Screenshot and code edit data
══════
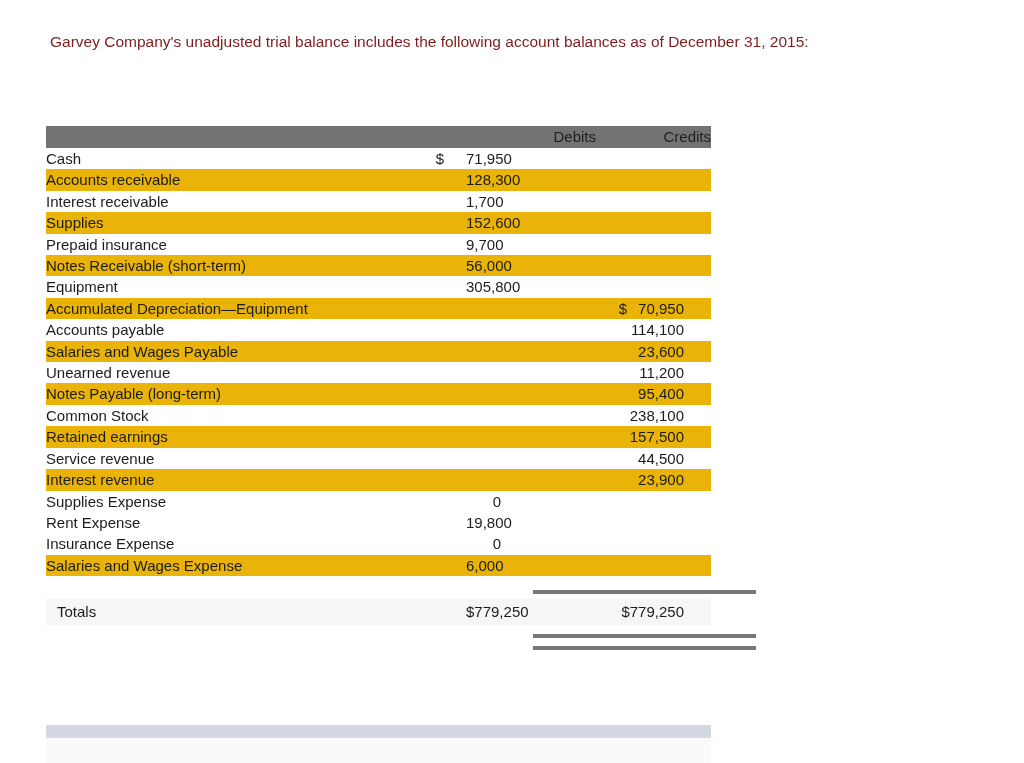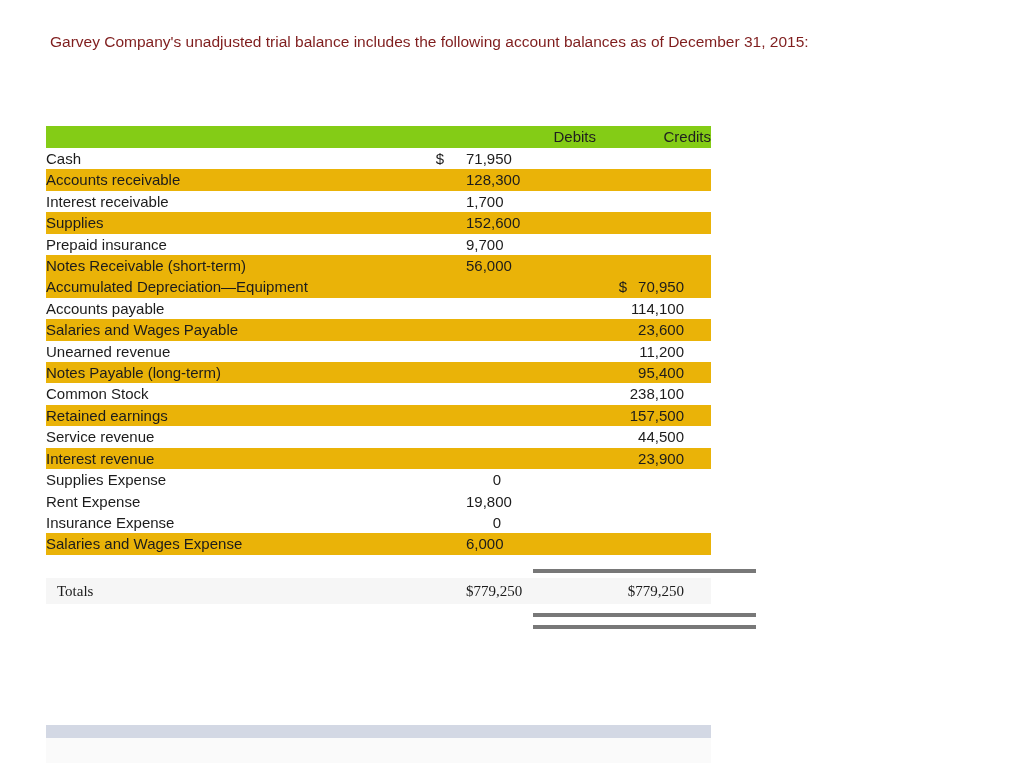--- a/index.html
+++ b/index.html
@@ -57,7 +57,7 @@
 
   
   tr.hdr th {
-    background: #84cc16;
+    background: #737373;
     font-weight: normal;
     font-size: 15px;
     color: #1f1f1f;

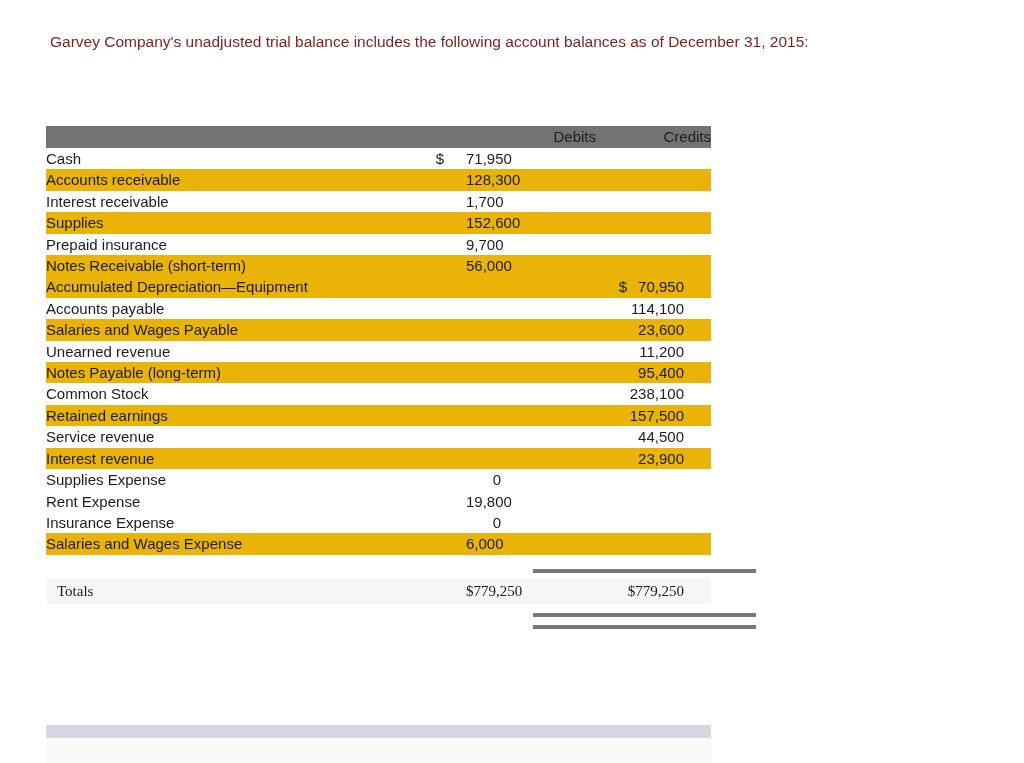--- a/index.html
+++ b/index.html
@@ -185,6 +185,11 @@
           <td class="num debit"><span>56,000</span></td>
           <td class="num credit"><span></span></td>
         </tr>
+        <tr class="r">
+          <td class="acct">Equipment</td>
+          <td class="num debit"><span>305,800</span></td>
+          <td class="num credit"><span></span></td>
+        </tr>
         <tr class="r alt">
           <td class="acct">Accumulated Depreciation—Equipment</td>
           <td class="num debit"><span></span></td>

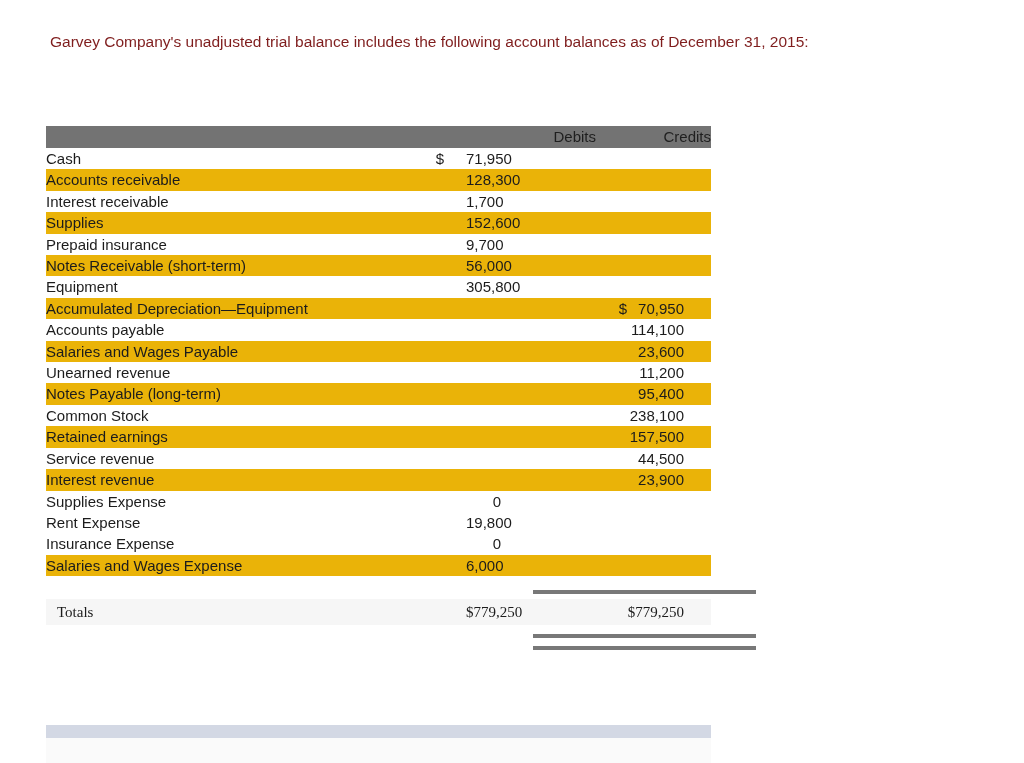--- a/index.html
+++ b/index.html
@@ -103,7 +103,7 @@
     background: #787878;
   }
 
-  tr.totals td { background: #f6f6f6; height: 26px; line-height: 26px; font-family: Liberation Serif, serif; }
+  tr.totals td { background: #f6f6f6; height: 26px; line-height: 26px; }
   tr.totals td.acct { padding-left: 11px; }
   tr.totals td.num.debit  { padding-right: 95px; }
   tr.totals td.num.credit { padding-right: 27px; }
══════
WORK TO BE COMPLETED |
Only the records, copied exactly and free of pictures, belong in the answer.

ANSWER SPACE |
--- a/index.html
+++ b/index.html
@@ -57,7 +57,7 @@
 
   
   tr.hdr th {
-    background: #84cc16;
+    background: #737373;
     font-weight: normal;
     font-size: 15px;
     color: #1f1f1f;

--- a/index.html
+++ b/index.html
@@ -185,6 +185,11 @@
           <td class="num debit"><span>56,000</span></td>
           <td class="num credit"><span></span></td>
         </tr>
+        <tr class="r">
+          <td class="acct">Equipment</td>
+          <td class="num debit"><span>305,800</span></td>
+          <td class="num credit"><span></span></td>
+        </tr>
         <tr class="r alt">
           <td class="acct">Accumulated Depreciation—Equipment</td>
           <td class="num debit"><span></span></td>

--- a/index.html
+++ b/index.html
@@ -103,7 +103,7 @@
     background: #787878;
   }
 
-  tr.totals td { background: #f6f6f6; height: 26px; line-height: 26px; font-family: Liberation Serif, serif; }
+  tr.totals td { background: #f6f6f6; height: 26px; line-height: 26px; }
   tr.totals td.acct { padding-left: 11px; }
   tr.totals td.num.debit  { padding-right: 95px; }
   tr.totals td.num.credit { padding-right: 27px; }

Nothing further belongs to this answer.